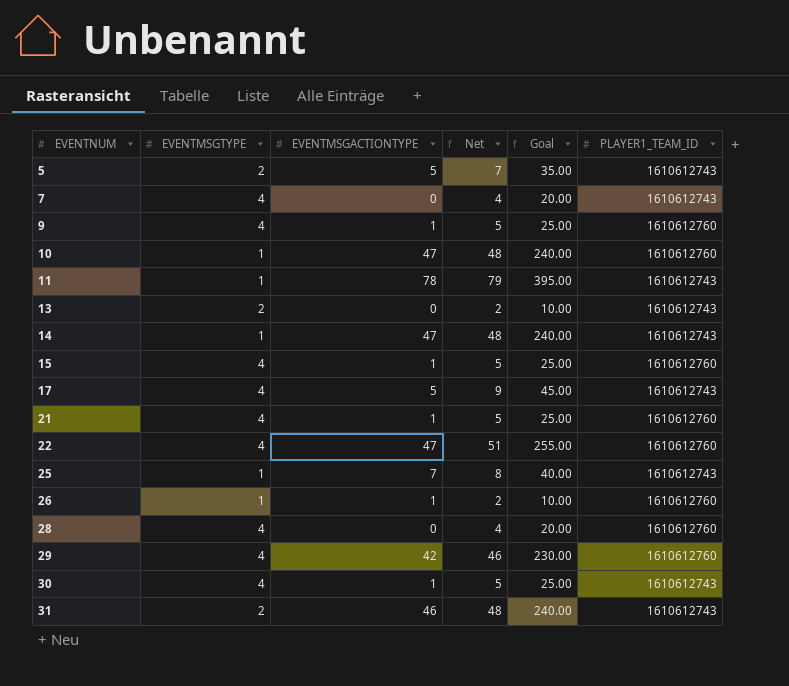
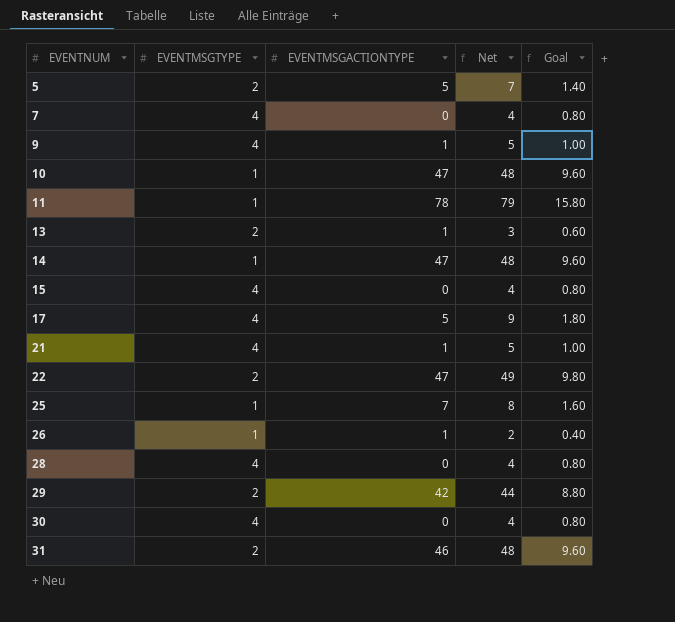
column PLAYER1_TEAM_ID | position: 6 -> none
column Goal | formula: [Net] * 5 -> [Net] * 0.2
13 | EVENTMSGACTIONTYPE: 0 -> 1
13 | Net: 2 -> 3
15 | EVENTMSGACTIONTYPE: 1 -> 0
15 | Net: 5 -> 4
22 | EVENTMSGTYPE: 4 -> 2
22 | Net: 51 -> 49
29 | EVENTMSGTYPE: 4 -> 2
29 | Net: 46 -> 44
30 | EVENTMSGACTIONTYPE: 1 -> 0
30 | Net: 5 -> 4

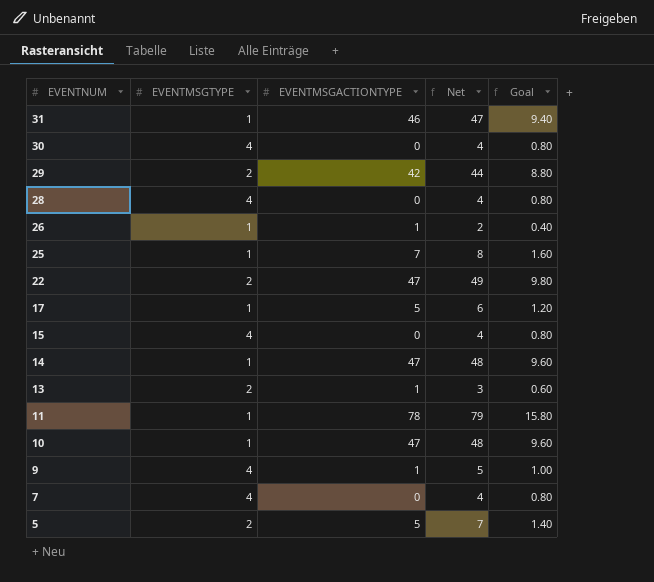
row order: EVENTNUM ascending -> EVENTNUM descending
row 21: 4 | 1 | 5 | 1.00 -> none
31 | EVENTMSGTYPE: 2 -> 1
31 | Net: 48 -> 47
31 | Goal: 9.60 -> 9.40
17 | EVENTMSGTYPE: 4 -> 1
17 | Net: 9 -> 6
17 | Goal: 1.80 -> 1.20

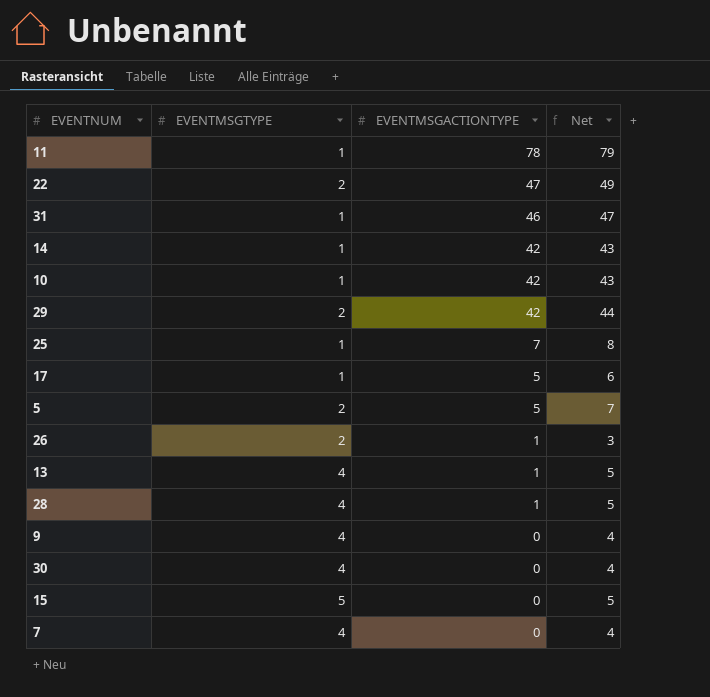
row order: EVENTNUM descending -> EVENTMSGACTIONTYPE descending
column Goal | formula: [Net] * 0.2 -> none
14 | EVENTMSGACTIONTYPE: 47 -> 42
14 | Net: 48 -> 43
10 | EVENTMSGACTIONTYPE: 47 -> 42
10 | Net: 48 -> 43
26 | EVENTMSGTYPE: 1 -> 2
26 | Net: 2 -> 3
13 | EVENTMSGTYPE: 2 -> 4
13 | Net: 3 -> 5
28 | EVENTMSGACTIONTYPE: 0 -> 1
28 | Net: 4 -> 5
9 | EVENTMSGACTIONTYPE: 1 -> 0
9 | Net: 5 -> 4
15 | EVENTMSGTYPE: 4 -> 5
15 | Net: 4 -> 5

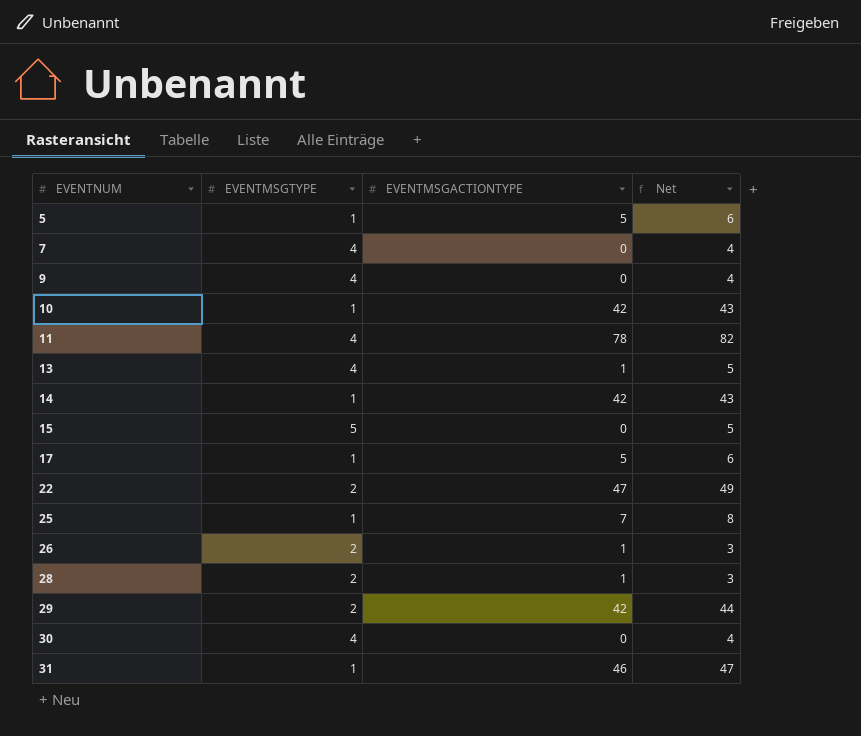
row order: EVENTMSGACTIONTYPE descending -> EVENTNUM ascending
5 | EVENTMSGTYPE: 2 -> 1
5 | Net: 7 -> 6
11 | EVENTMSGTYPE: 1 -> 4
11 | Net: 79 -> 82
28 | EVENTMSGTYPE: 4 -> 2
28 | Net: 5 -> 3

- Work task -
Whichever lines of the records above hold the word "EVENTMSGTYPE" should all be copied out.

- Output -
22 | EVENTMSGTYPE: 4 -> 2
29 | EVENTMSGTYPE: 4 -> 2
31 | EVENTMSGTYPE: 2 -> 1
17 | EVENTMSGTYPE: 4 -> 1
26 | EVENTMSGTYPE: 1 -> 2
13 | EVENTMSGTYPE: 2 -> 4
15 | EVENTMSGTYPE: 4 -> 5
5 | EVENTMSGTYPE: 2 -> 1
11 | EVENTMSGTYPE: 1 -> 4
28 | EVENTMSGTYPE: 4 -> 2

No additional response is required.